They had a brief resurgence of popularity in the 70s and all my friends were pogoing and I got one. I couldn’t even do one pogo. To make matters worse, I tried and tired and failed and failed. Then my mother got on it and was pogoing up and down and she was over 50 at the time.
I just couldn’t get that darn thing to work for me ERRRRRRR
Yeah, but the spring was so stiff, neither my sister nor I could really get anywhere. It seemed like such fun, but when you weigh fuck-all, it’s just a fancy stick.
In a 1943 Goofy cartoon, Disney advocates the pogo stick as the best wartime alternative to the car. (They show a bunch of silly transportation "inventions before getting to the pogo stick at around the 5:00 mark.)
That’s really cool. Some of my Japanese elementary students have them as part of their recess. I have not yet successfully been able to do either. I can at least hula hoop and jump rope though, so hope is not yet lost!
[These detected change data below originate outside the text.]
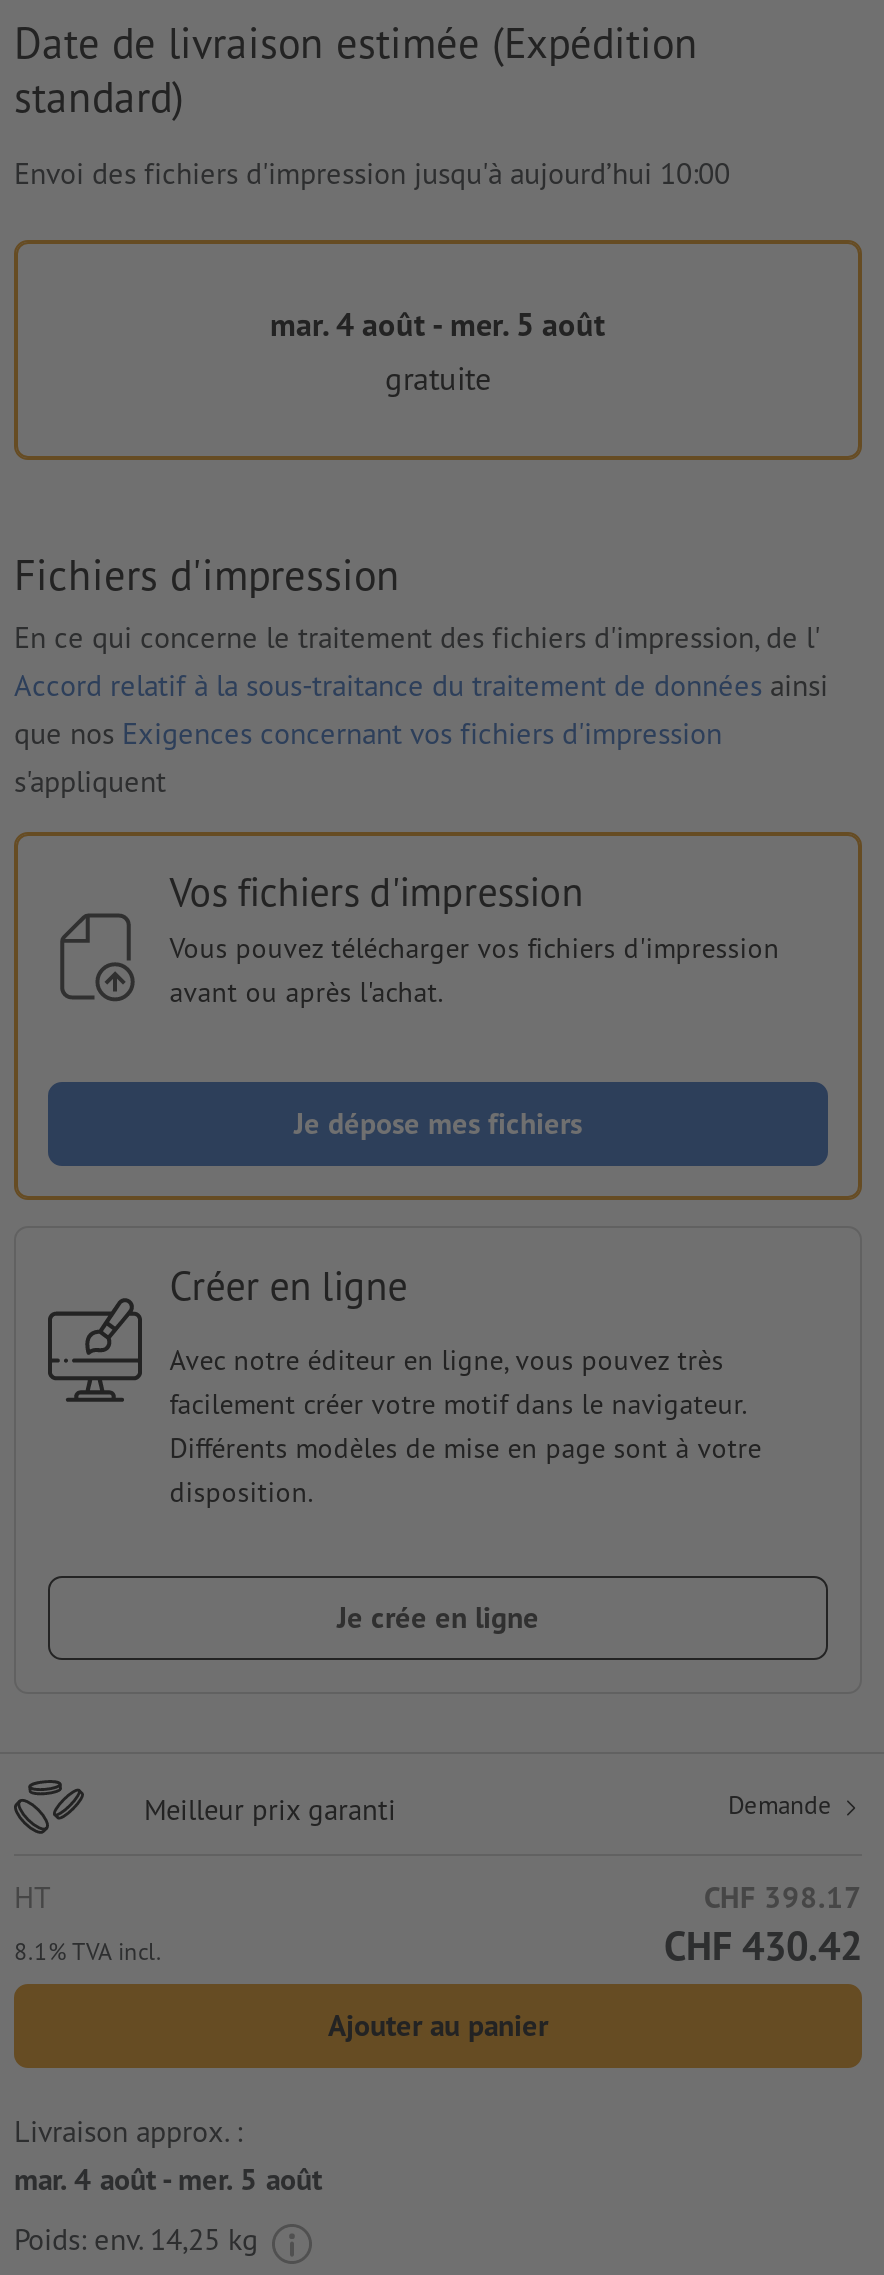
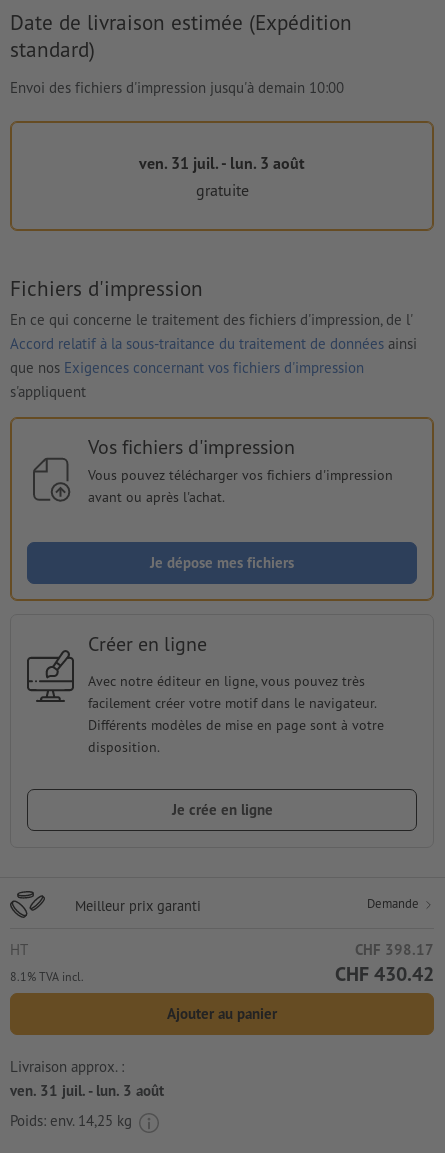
- Envoi des fichiers d'impression jusqu'à aujourd’hui 10:00
+ Envoi des fichiers d'impression jusqu'à demain 10:00

- mar. 4 août - mer. 5 août
+ ven. 31 juil. - lun. 3 août

- mar. 4 août - mer. 5 août
+ ven. 31 juil. - lun. 3 août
Didn’t have stilts, but I had little overturned bucket things with strings. (Stand on the buckets, stabilize with string handles. Walk in a rigid way until bored.) I’m sure there were homemade versions, but mine were commercially made for the purpose. They were yellow.
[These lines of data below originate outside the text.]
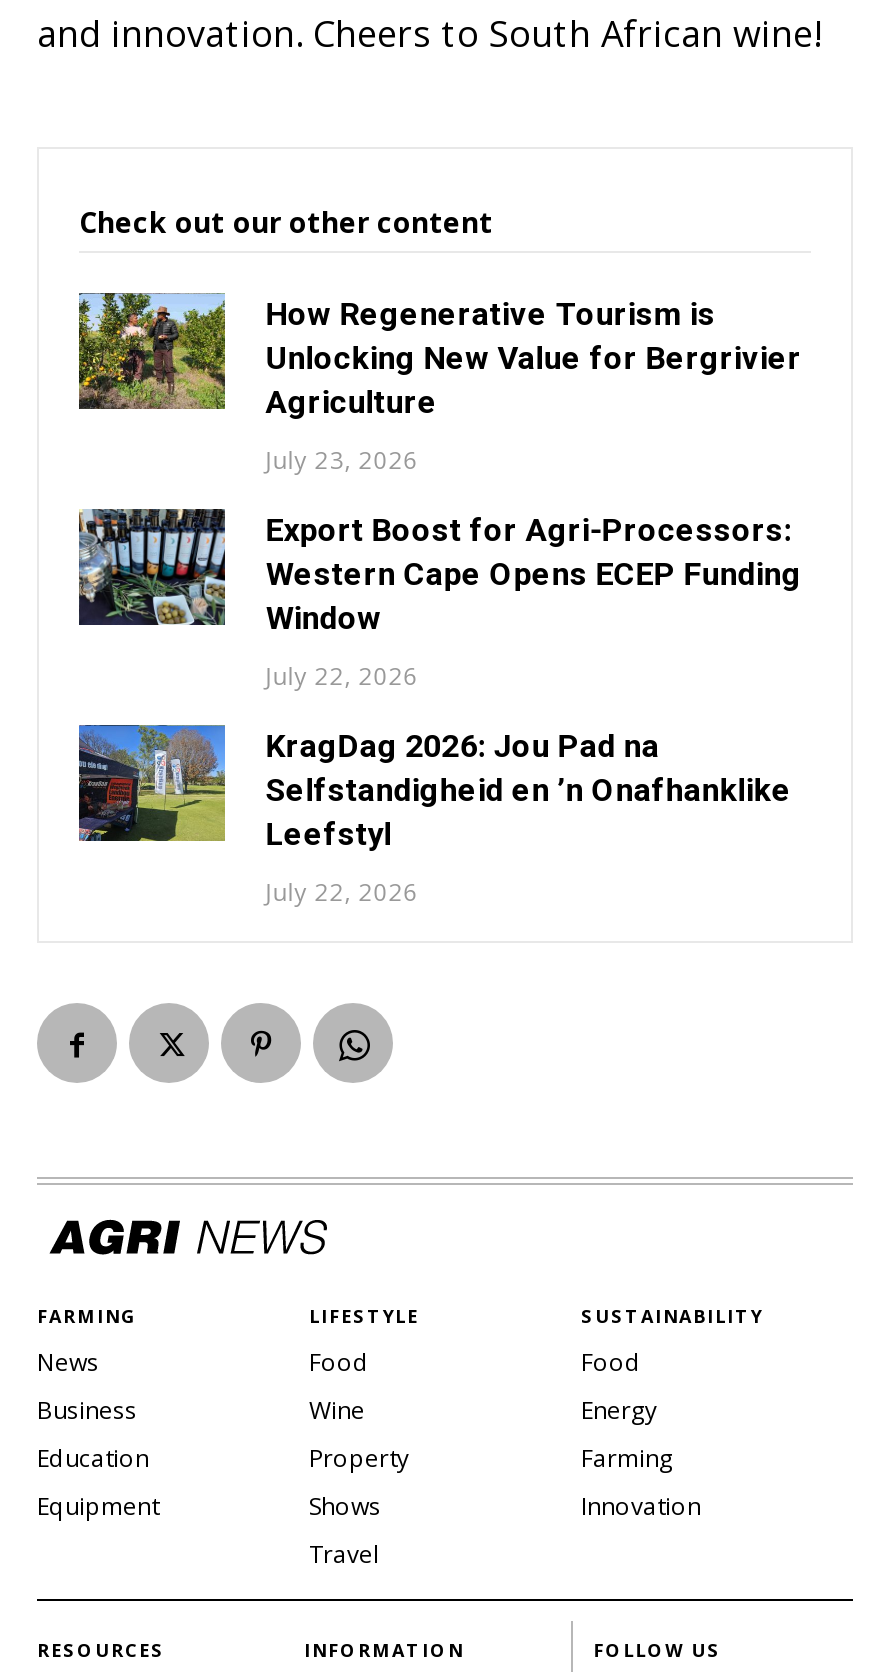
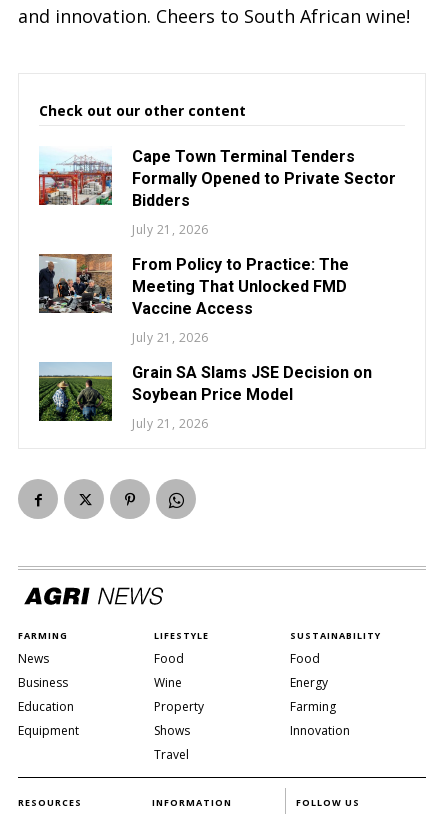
- [image]
- How Regenerative Tourism is
- Unlocking New Value for Bergrivier
- Agriculture
+ [image]
+ Cape Town Terminal Tenders
+ Formally Opened to Private Sector
+ Bidders

- July 23, 2026
+ July 21, 2026

- [image]
- Export Boost for Agri-Processors:
- Western Cape Opens ECEP Funding
- Window
+ [image]
+ From Policy to Practice: The
+ Meeting That Unlocked FMD
+ Vaccine Access

- July 22, 2026
+ July 21, 2026

- [image]
- KragDag 2026: Jou Pad na
- Selfstandigheid en ’n Onafhanklike
- Leefstyl
+ [image]
+ Grain SA Slams JSE Decision on
+ Soybean Price Model

- July 22, 2026
+ July 21, 2026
So was my horse headed bouncy ball thing that I adored around the same time. (Probably a little earlier than the pogo stick. Kind of a blur.)
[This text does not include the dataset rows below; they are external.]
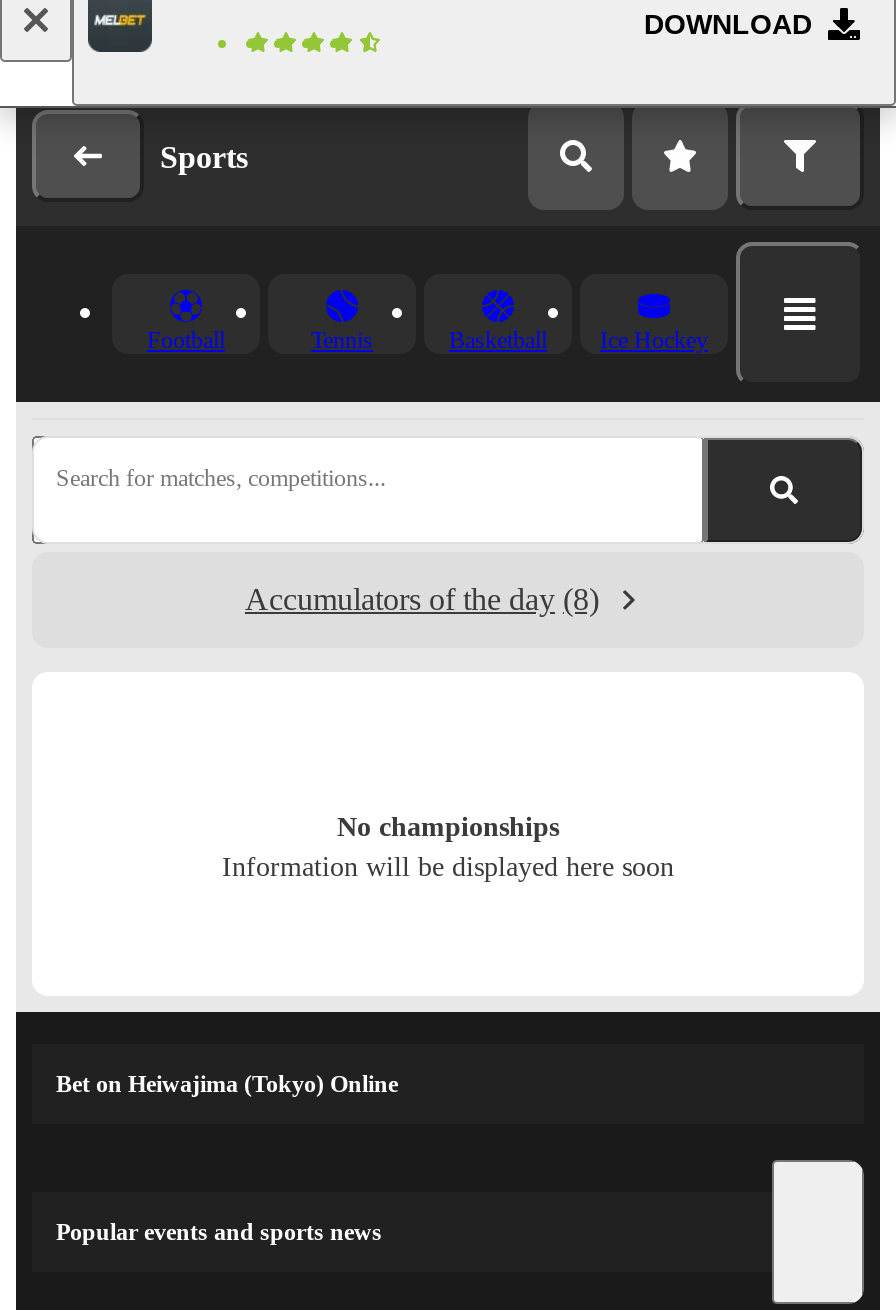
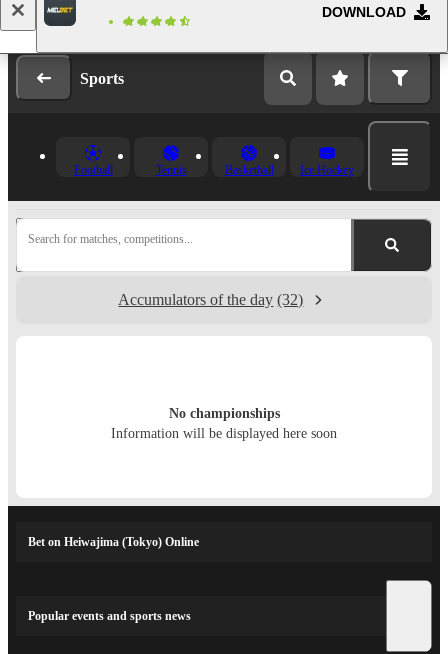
- Accumulators of the day (8)
+ Accumulators of the day (32)
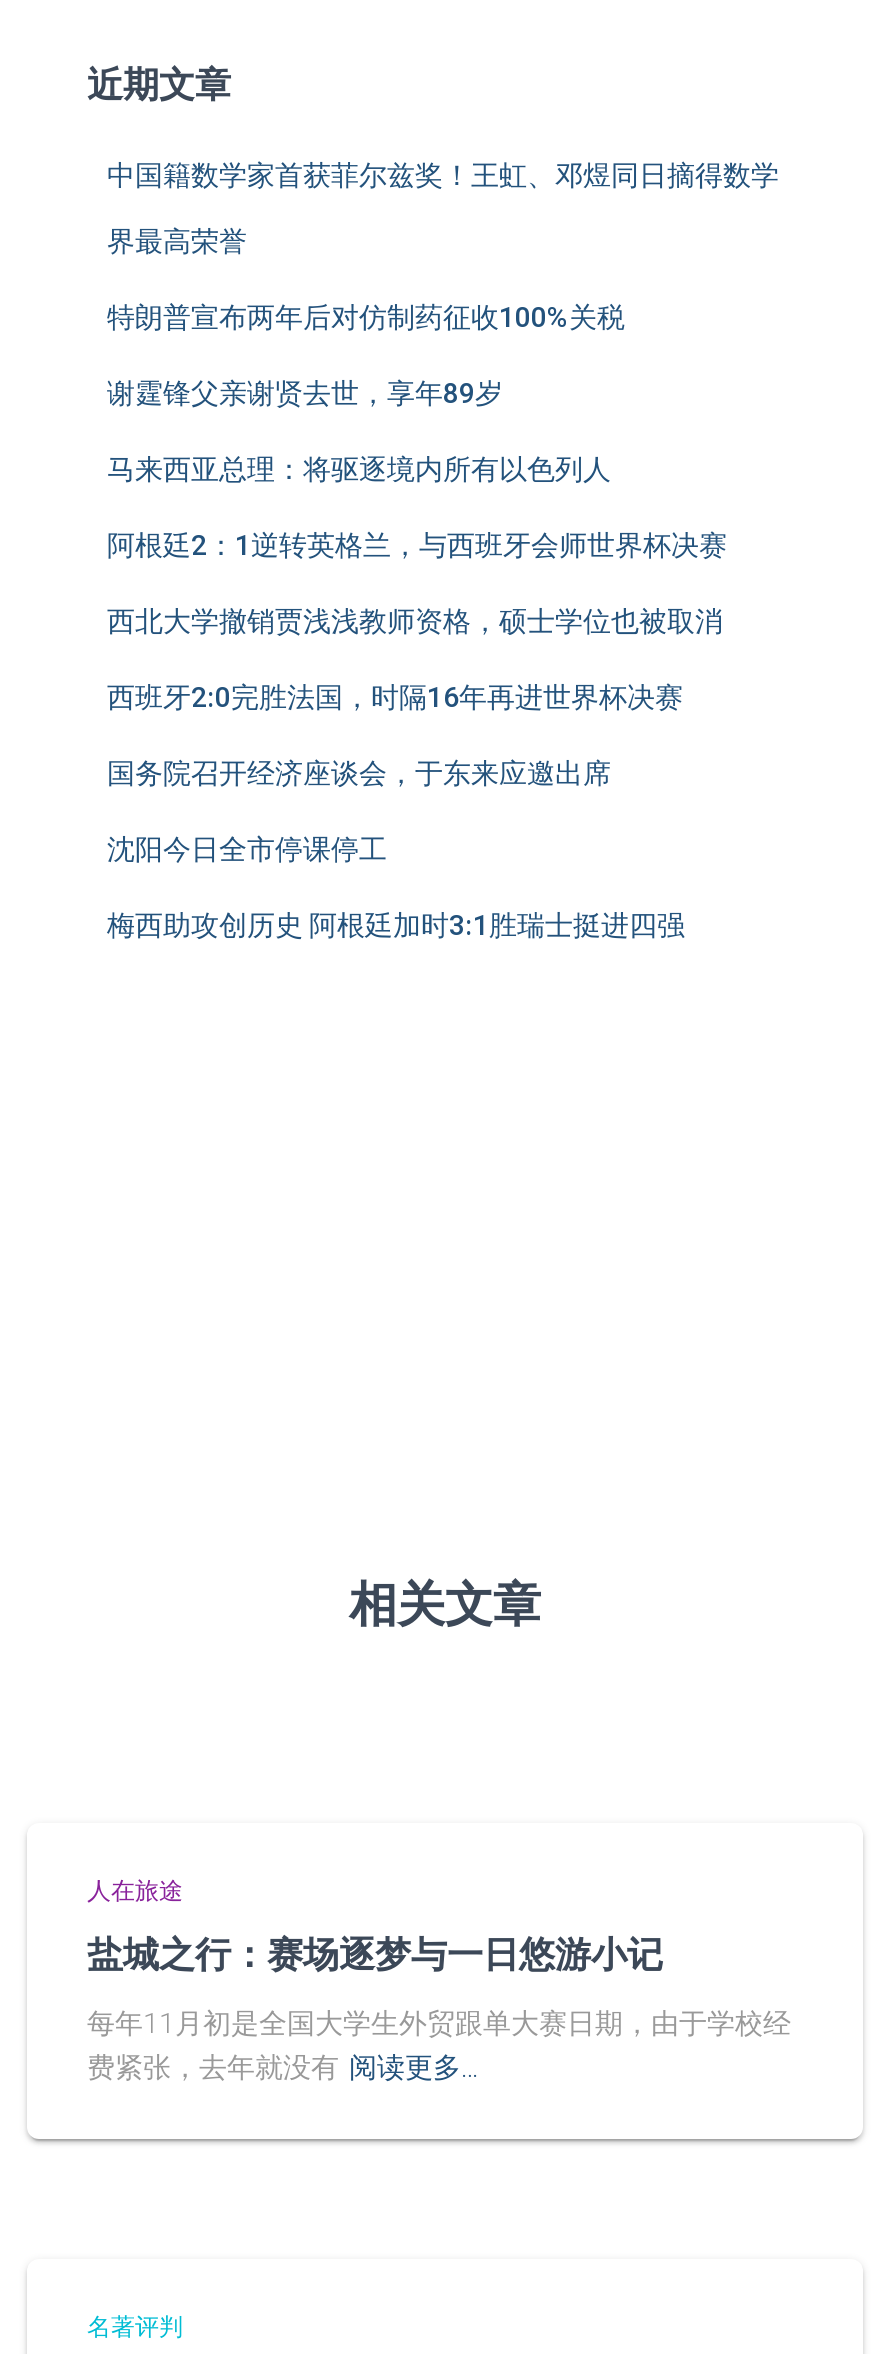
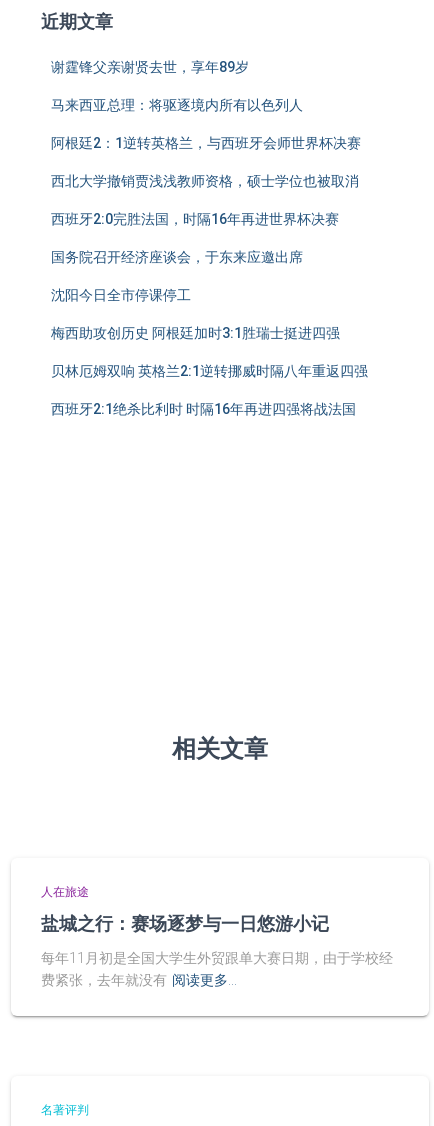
- 中国籍数学家首获菲尔兹奖！王虹、邓煜同日摘得数学
- 界最高荣誉
- 特朗普宣布两年后对仿制药征收100%关税

moved up: 谢霆锋父亲谢贤去世，享年89岁 | 马来西亚总理：将驱逐境内所有以色列人 | 阿根廷2：1逆转英格兰，与西班牙会师世界杯决赛 | 西北大学撤销贾浅浅教师资格，硕士学位也被取消 | 西班牙2:0完胜法国，时隔16年再进世界杯决赛 | 国务院召开经济座谈会，于东来应邀出席 | 沈阳今日全市停课停工 | 梅西助攻创历史 阿根廷加时3:1胜瑞士挺进四强

+ 贝林厄姆双响 英格兰2:1逆转挪威时隔八年重返四强
+ 西班牙2:1绝杀比利时 时隔16年再进四强将战法国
Were those bucket things with strings “Romper Stompers?” I always wanted a set of Romper Stompers. The bouncy ball thing, I think, was a Hoppity Horse.
I read and loved all my dad’s Pogo comics, but I also had a pogo stick and could hop with the best of them. It was the only quasi-athletic thing I was better at than any of my friends.
I hadn’t thought of that in years, but yes I had a pogo stick and stilts as advertised in the 1982 Sears Wish Book. I had the best mom ever. These two toys made me the most popular kid in the neighborhood that year.